PCS-UQ: Uncertainty Quantification via the Predictability-Computability-Stability Framework
Journal:
arXiv
Published Date:
May 13, 2025
Abstract
As machine learning (ML) models are increasingly deployed in high-stakes
domains, trustworthy uncertainty quantification (UQ) is critical for ensuring
the safety and reliability of these models. Traditional UQ methods rely on
specifying a true generative model and are not robust to misspecification. On
the other hand, conformal inference allows for arbitrary ML models but does not
consider model selection, which leads to large interval sizes. We tackle these
drawbacks by proposing a UQ method based on the predictability, computability,
and stability (PCS) framework for veridical data science proposed by Yu and
Kumbier. Specifically, PCS-UQ addresses model selection by using a prediction
check to screen out unsuitable models. PCS-UQ then fits these screened
algorithms across multiple bootstraps to assess inter-sample variability and
algorithmic instability, enabling more reliable uncertainty estimates. Further,
we propose a novel calibration scheme that improves local adaptivity of our
prediction sets. Experiments across $17$ regression and $6$ classification
datasets show that PCS-UQ achieves the desired coverage and reduces width over
conformal approaches by $\approx 20\%$. Further, our local analysis shows
PCS-UQ often achieves target coverage across subgroups while conformal methods
fail to do so.
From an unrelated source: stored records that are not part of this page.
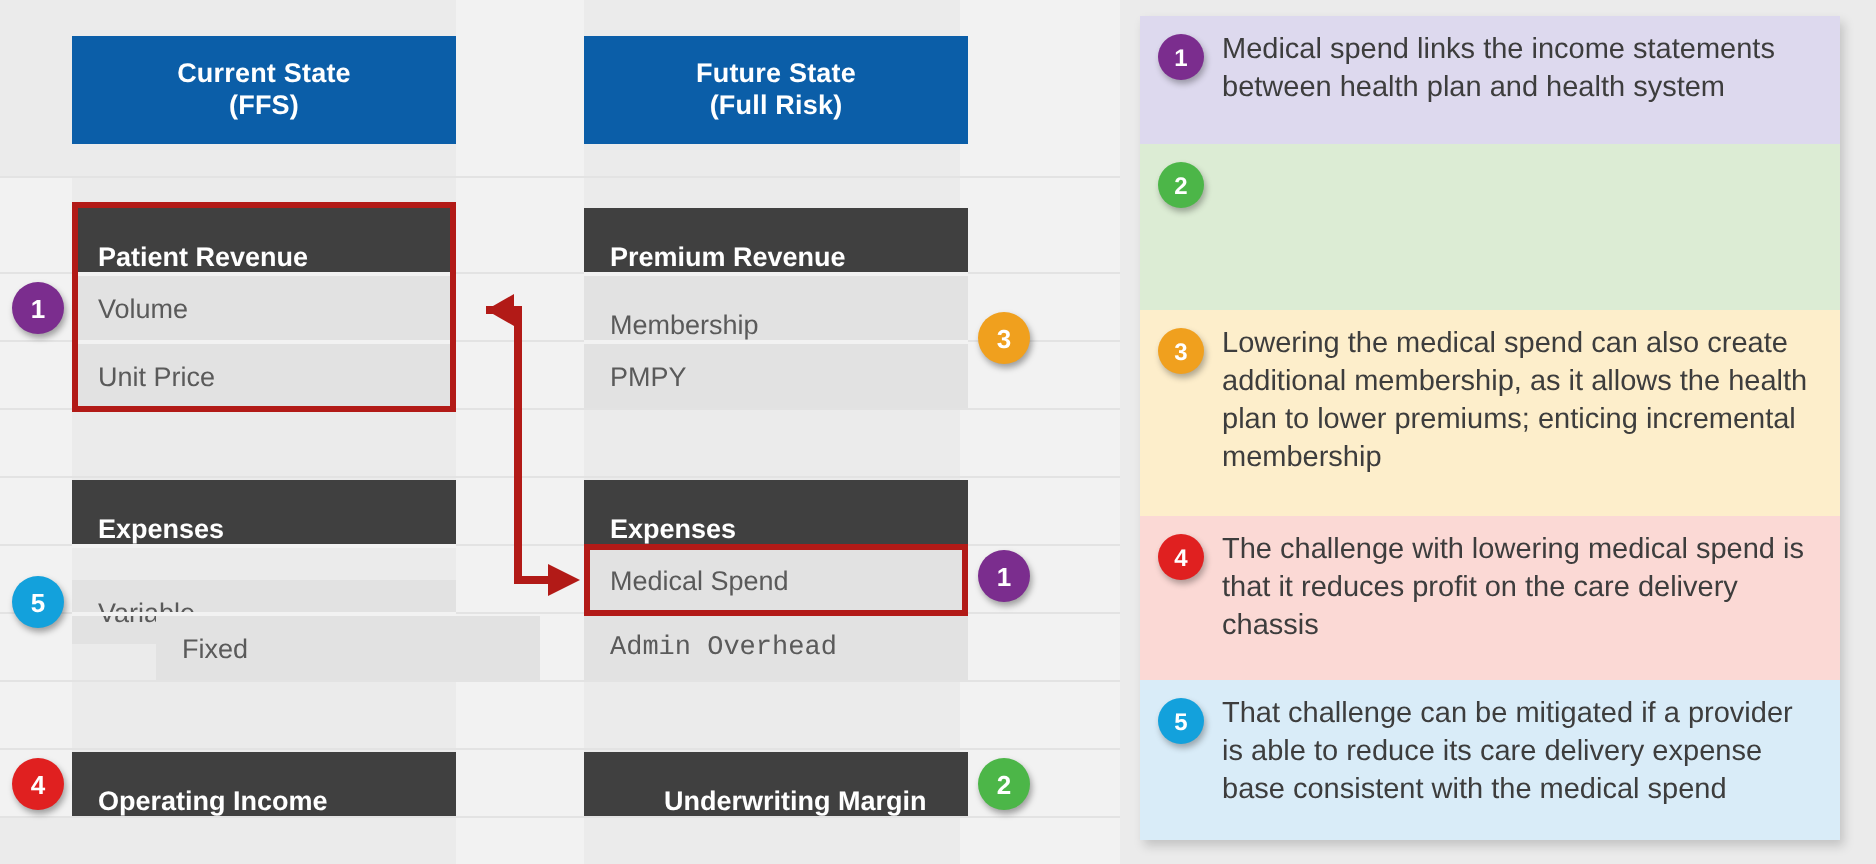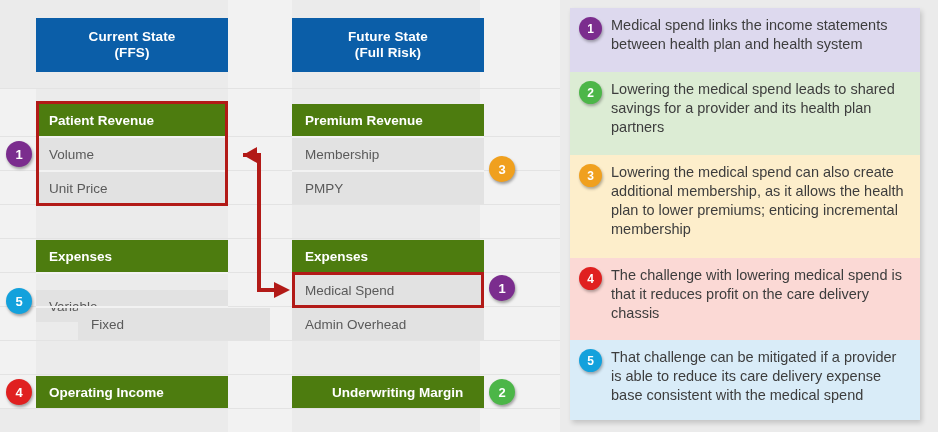--- a/index.html
+++ b/index.html
@@ -284,7 +284,6 @@
       <div class="badge-inline" style="background:#4cb648;">
           <span>2</span>
         </div>
-      <div class="note-text">Lowering the medical spend leads to shared savings for a provider and its health plan partners</div>
     </div>
 
     <div class="note" style="height:103px;background:#fdeecb;">

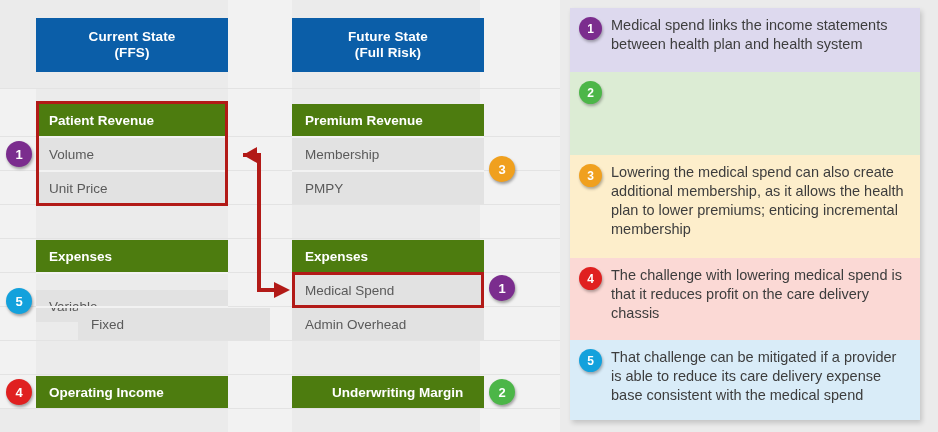--- a/index.html
+++ b/index.html
@@ -67,9 +67,10 @@
     font-size: 13.5px;
   }
   .row.section {
-    background: #4d7c0f;
+    background: #404040;
     color: #ffffff;
     font-weight: bold;
+    align-items: flex-end;
   }
   .row.item {
     background: #e2e2e2;

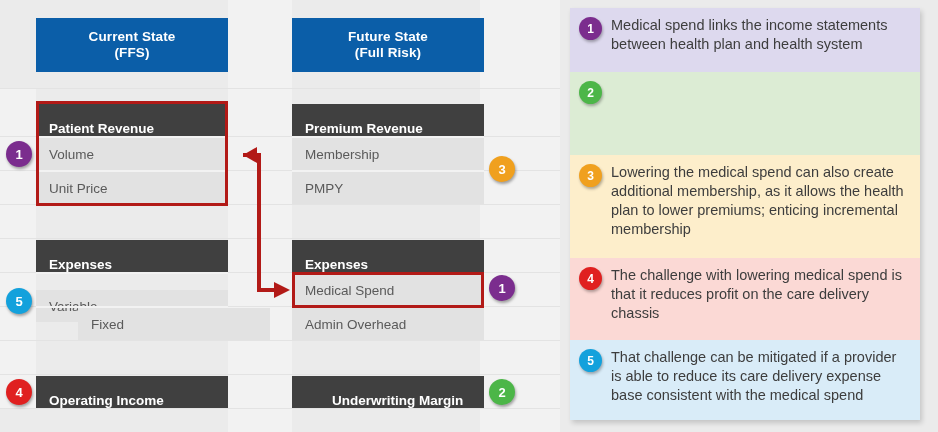--- a/index.html
+++ b/index.html
@@ -219,7 +219,7 @@
         <span>Premium Revenue</span>
       </div>
     <div class="row-sep" style="top:136px;"></div>
-    <div class="row item" style="top:138px;">
+    <div class="row item" style="top:138px;align-items:flex-end;">
         <span>Membership</span>
       </div>
     <div class="row-sep" style="top:170px;"></div>

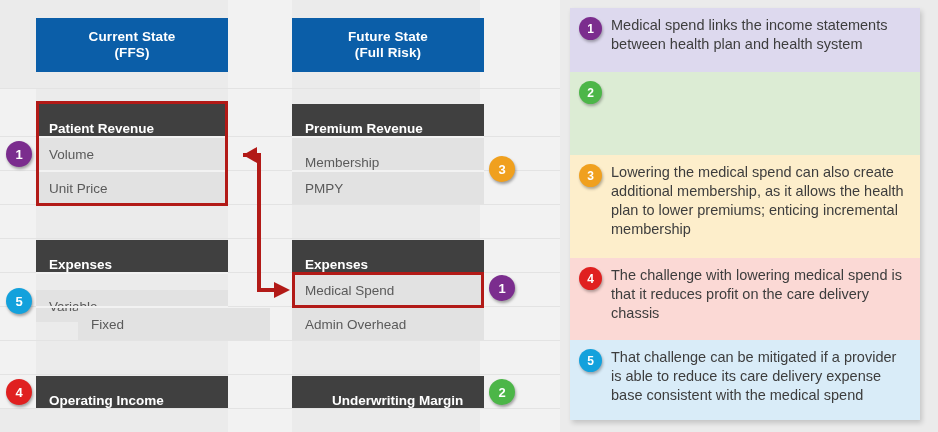--- a/index.html
+++ b/index.html
@@ -235,7 +235,7 @@
         <span>Medical Spend</span>
       </div>
     <div class="row-sep" style="top:306px;"></div>
-    <div class="row item" style="top:308px;">
+    <div class="row item" style="top:308px;font-family:Liberation Mono, monospace;">
         <span>Admin Overhead</span>
       </div>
For large deep-learning models, we propose computationally
efficient approximation schemes that avoid the expensive multiple bootstrap
trainings of PCS-UQ. Across three computer vision benchmarks, PCS-UQ reduces
prediction set size over conformal methods by $20\%$. Theoretically, we show a
modified PCS-UQ algorithm is a form of split conformal inference and achieves
the desired coverage with exchangeable data.